= What needs to be done =
Each line below that contains the word "number" must be copied.

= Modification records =
= = =
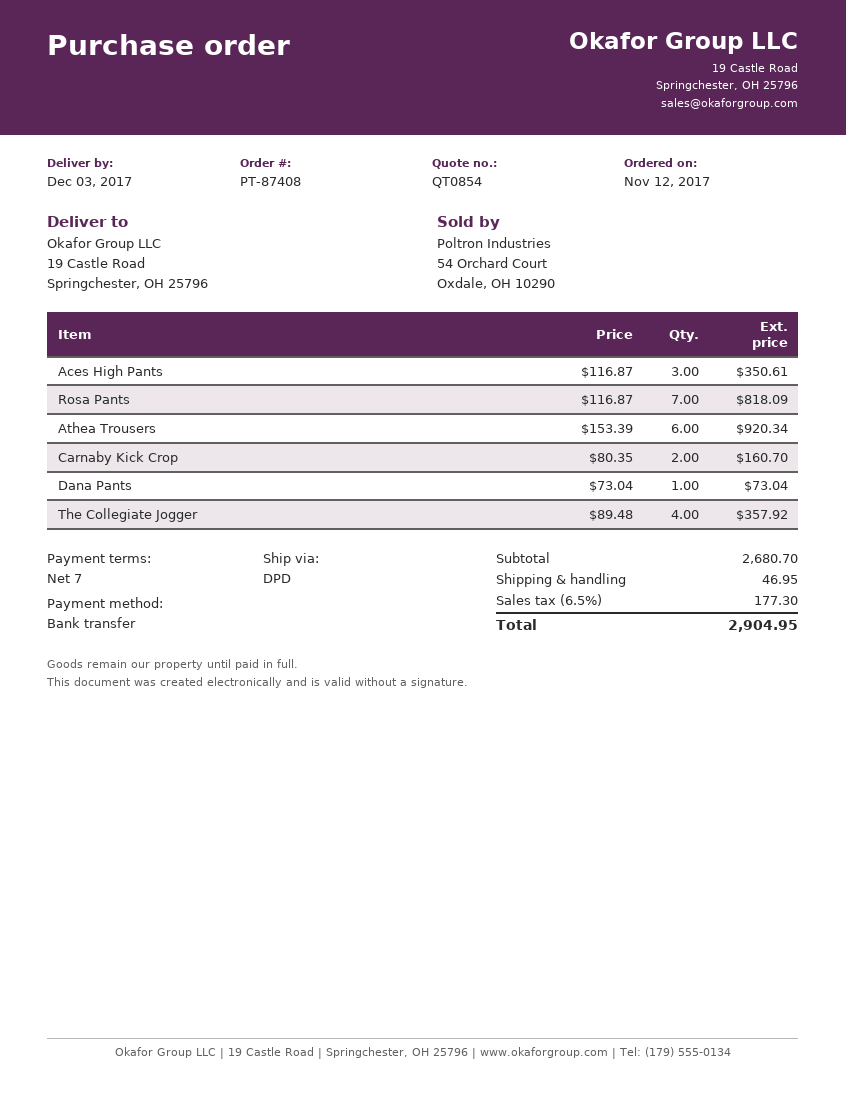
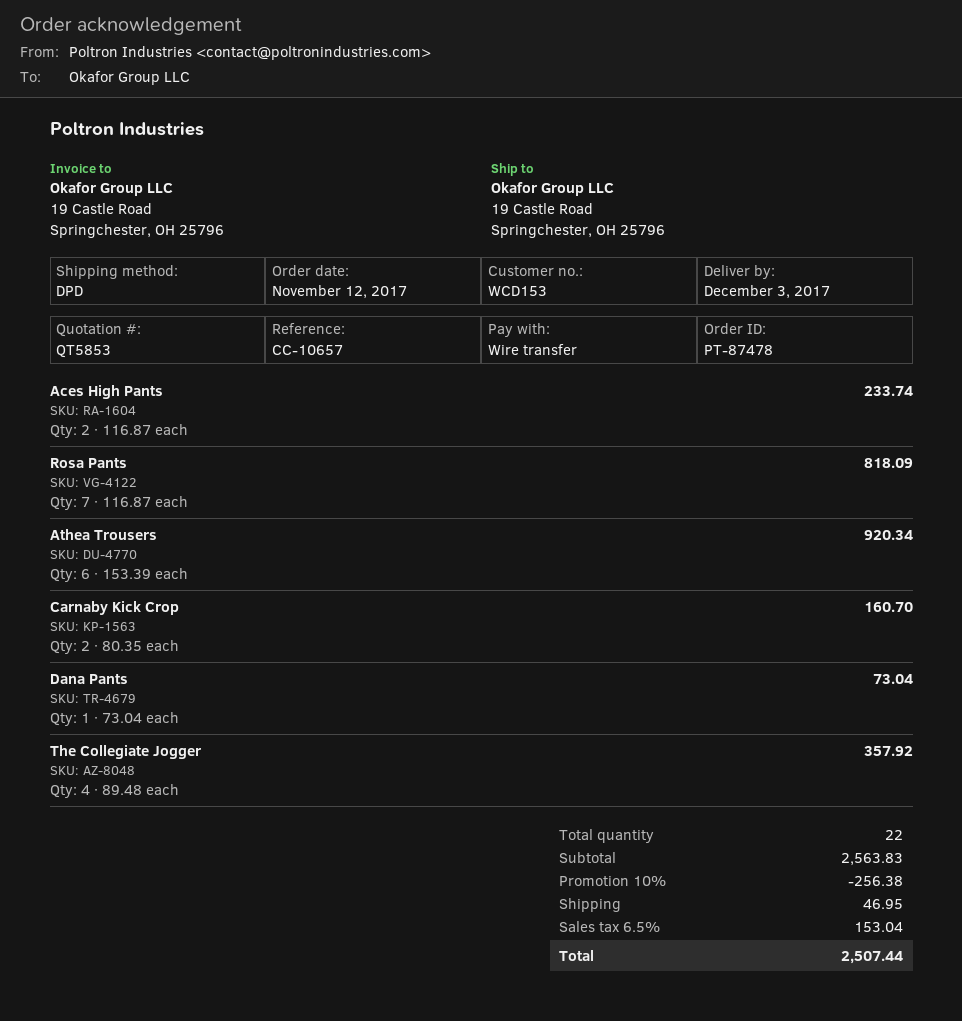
quote number: QT0854 -> QT5853
order number: PT-87408 -> PT-87478
Aces High Pants: 3 x 116.87 = 350.61 -> 2 x 116.87 = 233.74
subtotal: 2680.70 -> 2563.83
discount: none -> 10% = 256.38
tax: 6.5% = 177.30 -> 6.5% = 153.04
total: 2904.95 -> 2507.44

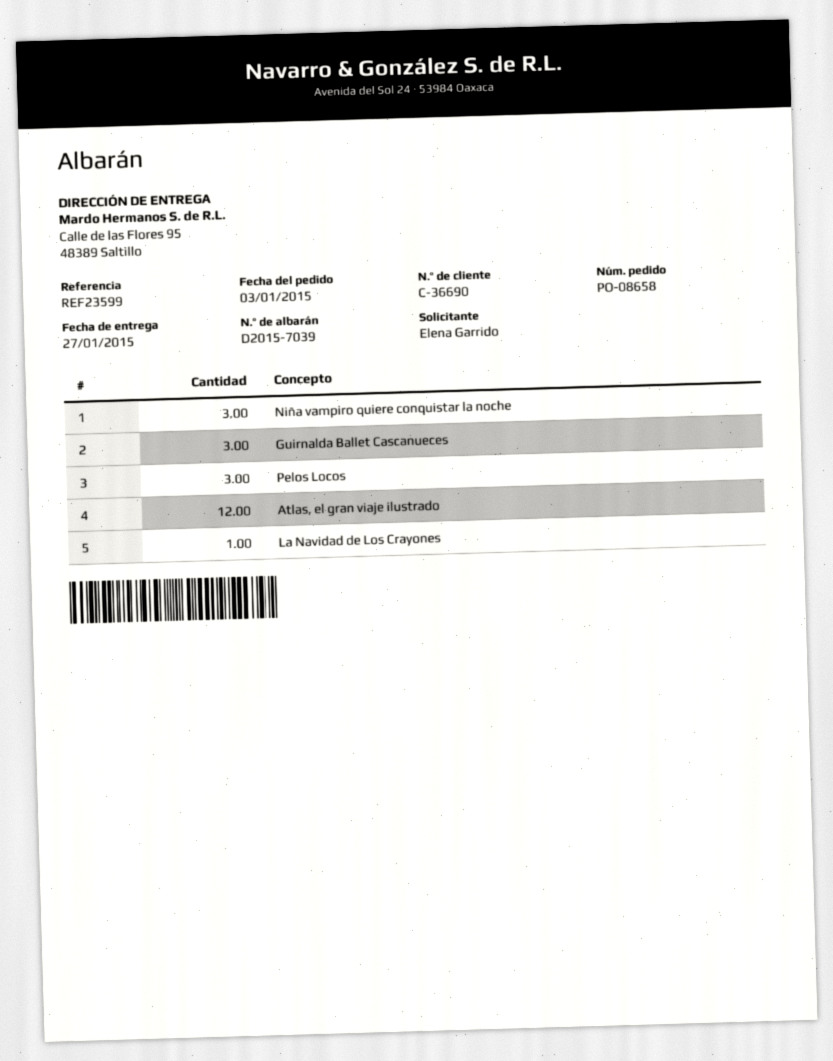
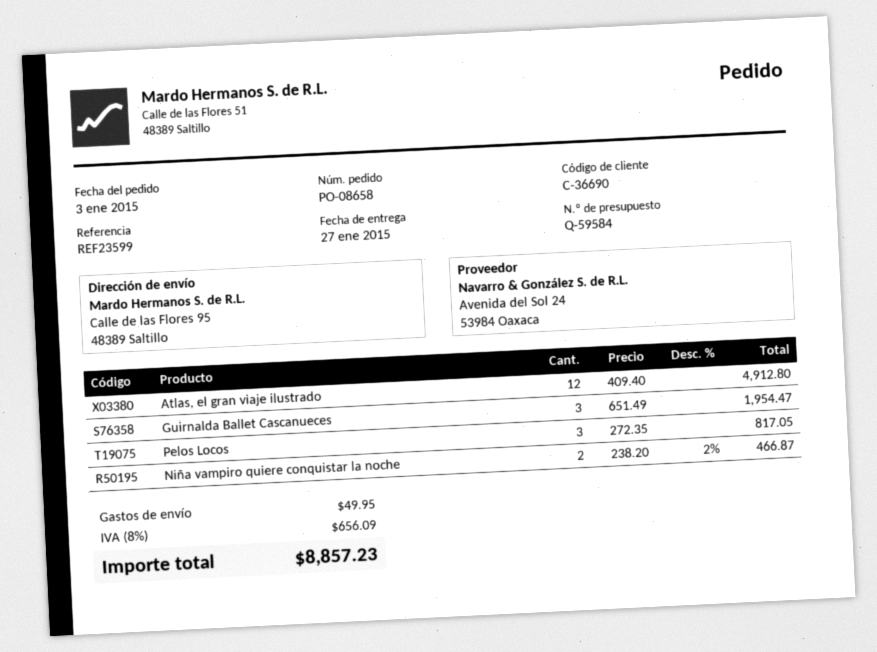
Niña vampiro quiere conquistar la noche: 3 -> 2
La Navidad de Los Crayones: 1 -> none

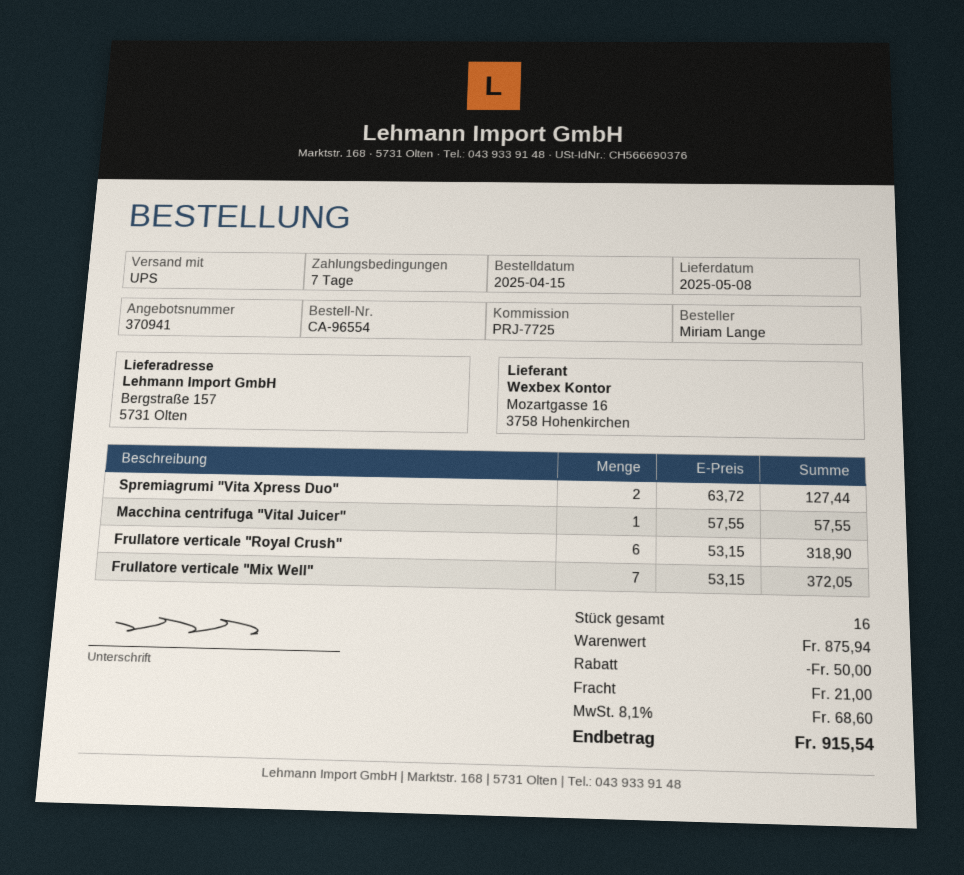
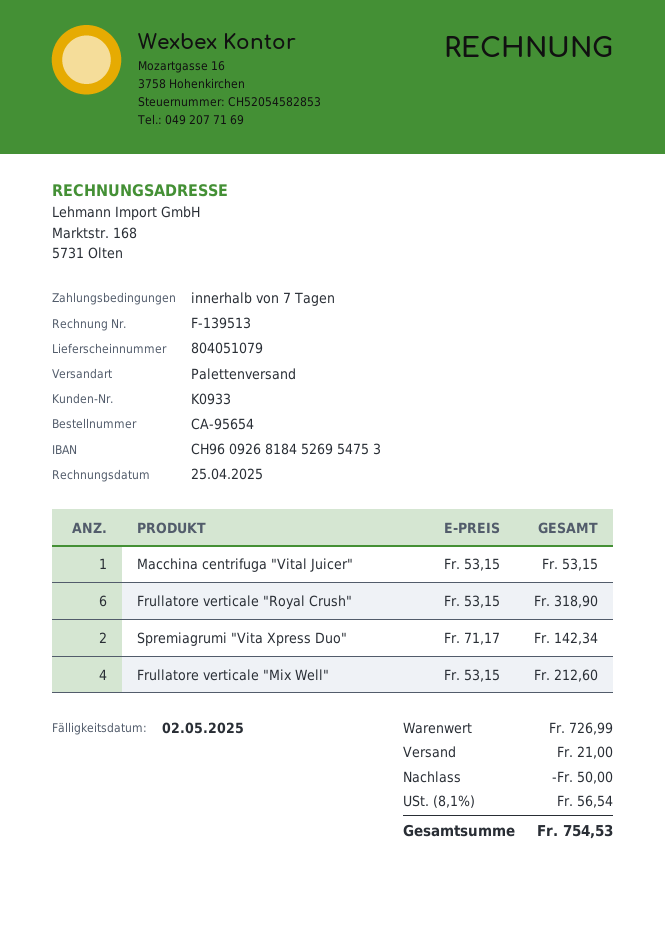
order number: CA-96554 -> CA-95654
shipping method: UPS -> pallet freight
Spremiagrumi "Vita Xpress Duo": 2 x 63.72 = 127.44 -> 2 x 71.17 = 142.34
Macchina centrifuga "Vital Juicer": 1 x 57.55 = 57.55 -> 1 x 53.15 = 53.15
Frullatore verticale "Mix Well": 7 x 53.15 = 372.05 -> 4 x 53.15 = 212.60
subtotal: 875.94 -> 726.99
tax: 8.1% = 68.60 -> 8.1% = 56.54
total: 915.54 -> 754.53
= = =
= Result of this exercise =
quote number: QT0854 -> QT5853
order number: PT-87408 -> PT-87478
order number: CA-96554 -> CA-95654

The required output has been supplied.